It is important to account for the efficiency of energy transformation. Every energy transformation is accompanied by some change in thermal energy. In other words, it is not possible to convert 100 J of chemical energy to 100 J of kinetic energy, some of that chemical energy will be converted to thermal energy. This is due to friction mainly.
In the figure on the right, there is a candle being burned. When something is burned, the energy stored within the chemical bonds that make of the object are broken and energy is released. In the figure, the chemical of the energy of the candle is being converted into both heat and light. Practically, it would be much more useful if 100% of the chemical energy of the candle was converted to light (the whole point of a candle!). If this were the case, either the candle would burn much brighter, or burn longer, since energy is no longer being wasted as heat. As stated above however, this process is not 100% efficient, and thus, some energy will inevitably will be converted to heat energy.
A Mathematical Model
If we assume that no energy is being converted to work, then we can simply say Einitial = Efinal. Note that E initial and E final don't specify what form energy takes, merely that their intensities are equal in Joules when summed.
A Computational Model
The vpython model on the right depicts a space probe orbiting the earth and moon. The probe is under the influence of the earth and moon's gravity and has it's own initial velocity.

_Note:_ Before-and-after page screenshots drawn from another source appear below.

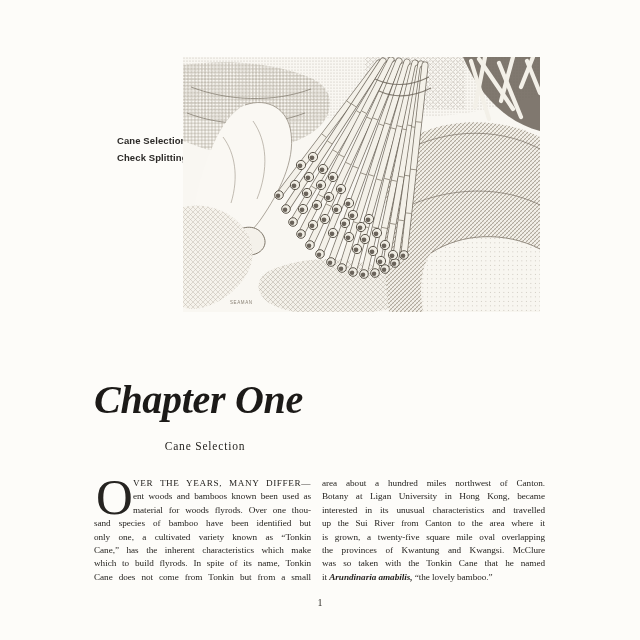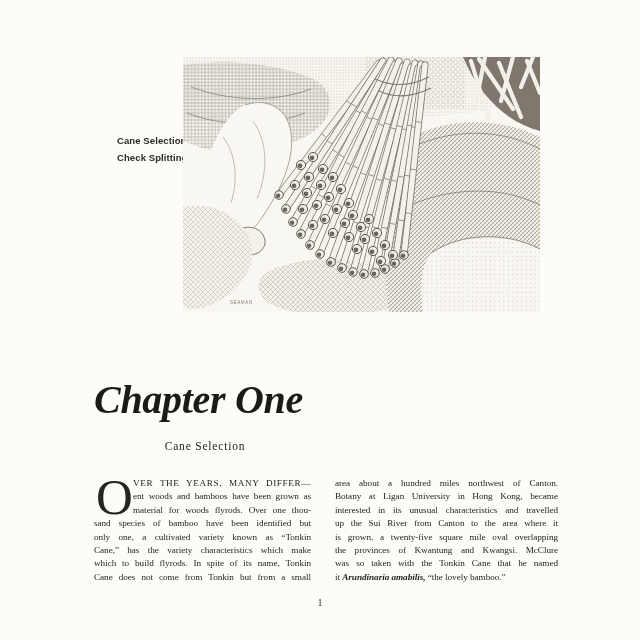"area about a hundred miles" .col.right { margin-left: 13px -> none }
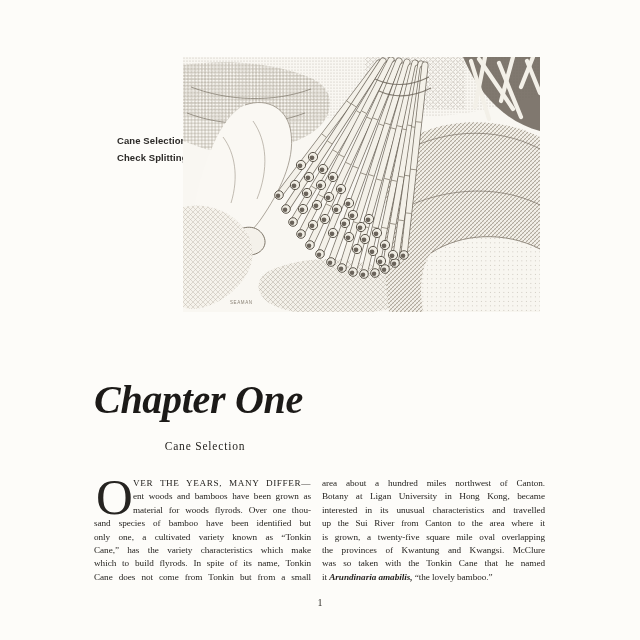"ent woods and bamboos have" div.bl { text: have been grown -> known been used }
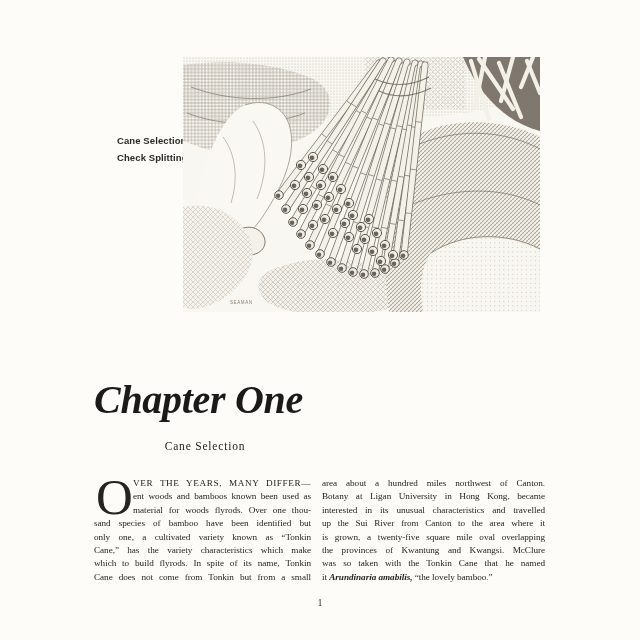"Cane,” has the variety characteristics" div.bl { text: variety -> inherent }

The graph on the left shows the kinetic energy of the space probe plotted against the gravitational potential between the space probe and the earth + moon system. The yellow line represents the kinetic energy, the blue line represents the gravitational potential, and the green line represents the these two values added together.
The important part of this demonstration is the conversion of energy. This is a theoretical situation so there is no energy loss as heat. Kinetic energy is being converted to potential energy and vice-versa as you follow you graph. It is important to note that the kinetic energy and potential energy are freely converted between each other freely as the space probe orbits.
Examples
Be sure to show all steps in your solution and include diagrams whenever possible
Simple
A candle has 500 J of chemical energy stored in it's wick. After some time, when the entire candle is burned and all the chemical energy is expended,it is found that the candle released 480 J of heat energy. Assuming that the candle only released heat and light energy when it was burned,how much light energy was released by the candle when it was burned?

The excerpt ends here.